Frequently asked questions

  • A good work trivia game is easy to join, quick to run, and gets people talking. Mixing question types works best: a few classic trivia questions ('name a green vegetable') with personal prompts like 'weirdest place you've worked from' or a childhood photo. The personal rounds are usually the memorable ones, because the answers spark stories.

  • Pick a handful of prompts, give every player a place to answer, and decide how you'll score. On a shared board, that means a card per question with sticky-note slots under each participant's name. Mix factual questions with personal ones, keep it to eight or ten prompts, and leave time to talk about the answers; that's the actual point.

  • Share a board link in the call, let everyone add their answers on stickies at the same time, then walk through the prompts together. Photo prompts work especially well remotely: people drop in a childhood photo or their home-office setup, and the group guesses whose is whose. It also works async, with answers collected over a day.
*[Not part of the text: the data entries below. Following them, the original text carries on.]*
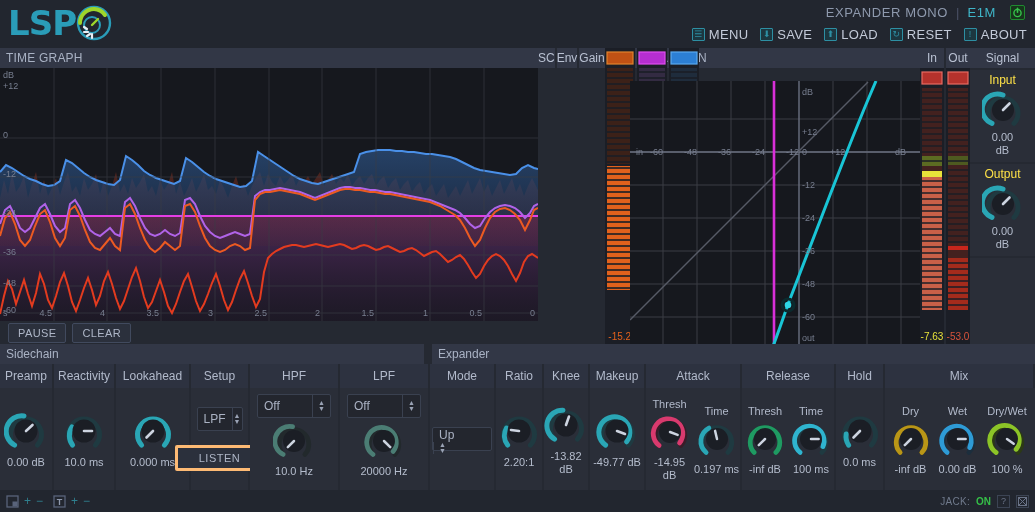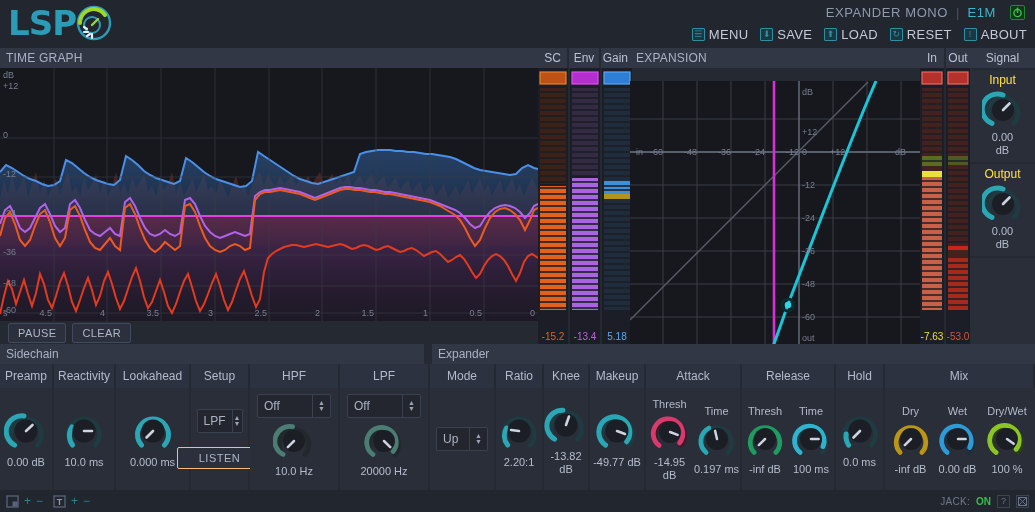--- a/index.html
+++ b/index.html
@@ -37,21 +37,21 @@
   
   .timegraph-wrap { width: 538px; display: flex; flex-direction: column; }
   .timegraph { position: relative; height: 253px; background: #16181e; margin: 0; overflow: hidden; }
   .tg-footer { height: 23px; display: flex; align-items: center; gap: 6px; padding-left: 8px; background: #252932; }
   .btn { border: 1px solid #414a5e; background: #2b303c; color: #aeb6c7; font-size: 11px; padding: 3px 9px; border-radius: 2px; letter-spacing: 0.4px; }
 
   .axis-lbl { position: absolute; font-size: 9px; color: #787f90; pointer-events: none; }
   .axis-lbl.r { transform: translateX(-100%); }
 
   
-  .meters-sc { width: 92px; display: flex; flex-direction: column; background: #252932; }
+  .meters-sc { width: 92px; display: flex; flex-direction: row; background: #252932; }
   .meter-head-row { display: flex; height: 20px; }
   .meter-head { flex: 1; background: #323746; color: #b9c1d2; font-size: 12px; display: flex; align-items: center; justify-content: center; margin-right: 2px; }
   .meter-head:last-child { margin-right: 0; }
   .meter-body-row { display: flex; flex: 1; }
   .meter-col { flex: 1; margin-right: 2px; display: flex; flex-direction: column; background: #1b1e26; }
   .meter-col:last-child { margin-right: 0; }
   .meter-track { flex: 1; position: relative; background: #1b1e26; overflow: hidden; }
   .meter-val { height: 16px; font-size: 10px; display: flex; align-items: center; justify-content: center; background: #1b1e26; }
 
   
@@ -79,21 +79,21 @@
   .ctl-cell { background: #2a2e38; margin-right: 2px; display: flex; flex-direction: column; align-items: center; justify-content: center; }
 
   .knob-wrap { display: flex; flex-direction: column; align-items: center; }
   .knob-val { font-size: 11px; color: #b5bdcd; text-align: center; line-height: 13px; margin-top: 3px; }
   .mini-lbl { font-size: 11px; color: #b2bacb; margin-bottom: 1px; }
 
   .combo { display: flex; align-items: stretch; background: #23262e; border: 1px solid #3a4150; border-radius: 2px; height: 24px; }
   .combo-txt { flex: 1; font-size: 12px; color: #aab2c3; display: flex; align-items: center; padding: 0 6px; }
   .combo-arr { width: 18px; border-left: 1px solid #3a4150; display: flex; flex-direction: column; align-items: center; justify-content: center; color: #9aa3b5; font-size: 7px; line-height: 6px; }
 
-  .listen-btn { border: 1px solid #fdba74; background: #2b303c; color: #aeb6c7; font-size: 11px; padding: 4px 21px; border-radius: 2px; letter-spacing: 0.5px; }
+  .listen-btn { border: 3px solid #fdba74; background: #2b303c; color: #aeb6c7; font-size: 11px; padding: 4px 21px; border-radius: 2px; letter-spacing: 0.5px; }
 
   
   .statusbar { height: 22px; background: #22262f; display: flex; align-items: center; justify-content: space-between; padding: 0 6px; flex: none; }
   .sb-left { display: flex; align-items: center; gap: 10px; }
   .sb-grp { display: flex; align-items: center; gap: 5px; }
   .sb-pm { color: #2f7f8e; font-size: 12px; }
   .sb-right { display: flex; align-items: center; gap: 6px; }
   .jack-lbl { font-size: 10px; color: #707a8c; letter-spacing: 0.3px; }
   .jack-on { font-size: 10px; color: #35bf48; font-weight: bold; }
   .sb-btn { width: 13px; height: 13px; border: 1px solid #3c4454; color: #6b7near; font-size: 9px; display: flex; align-items: center; justify-content: center; color: #6b7488; }
@@ -704,21 +704,21 @@
             <path d="M10.6 36.1 A15.5 15.5 0 1 1 33.4 36.1" fill="none" stroke="#22292c" stroke-width="5" stroke-linecap="round"></path>
             <path d="M10.6 36.1 A15.5 15.5 0 1 1 31.5 33" fill="none" stroke="#4b7d74" stroke-width="5" stroke-linecap="round"></path>
             <circle cx="22" cy="22" r="11.5" fill="#1b1e25"></circle>
             <line x1="22" y1="22" x2="28.5" y2="28.5" stroke="#cdd4e0" stroke-width="2.6" stroke-linecap="round"></line>
           </svg>
         </span>
         <div class="knob-val">20000 Hz</div>
       </div>
 
       <div class="ctl-cell" style="width:64px;">
-        <div class="combo" style="width:52px;">
+        <div class="combo" style="width:60px;flex-direction:column;">
           <span class="combo-txt">Up</span>
           <span class="combo-arr">▲<br>▼</span>
         </div>
       </div>
 
       <div class="ctl-cell" style="width:46px;">
         <span>
           <svg width="44" height="44" viewBox="0 0 44 44">
             <path d="M10.6 36.1 A15.5 15.5 0 1 1 33.4 36.1" fill="none" stroke="#1f3a41" stroke-width="5" stroke-linecap="round"></path>
             <path d="M10.6 36.1 A15.5 15.5 0 0 1 9.5 19" fill="none" stroke="#2aa6b5" stroke-width="5" stroke-linecap="round"></path>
  • A trivia icebreaker is a short opener, five to fifteen minutes at the start of a meeting, with a handful of light prompts and no real scoring. A trivia night is a dedicated event: themed rounds, teams, points, and a winner. This template handles both: run two or three prompts as a warm-up, or the whole board as a session.

  • The best icebreaker questions are easy to answer and fun to compare: 'what's the best place on Earth?', 'what's your favorite TV show?', 'what's a lifehack everybody should know about?'. Photo prompts go further, a childhood photo or a snap of your desk. Avoid questions with a single right answer for the personal rounds; the spread of answers is the entertainment.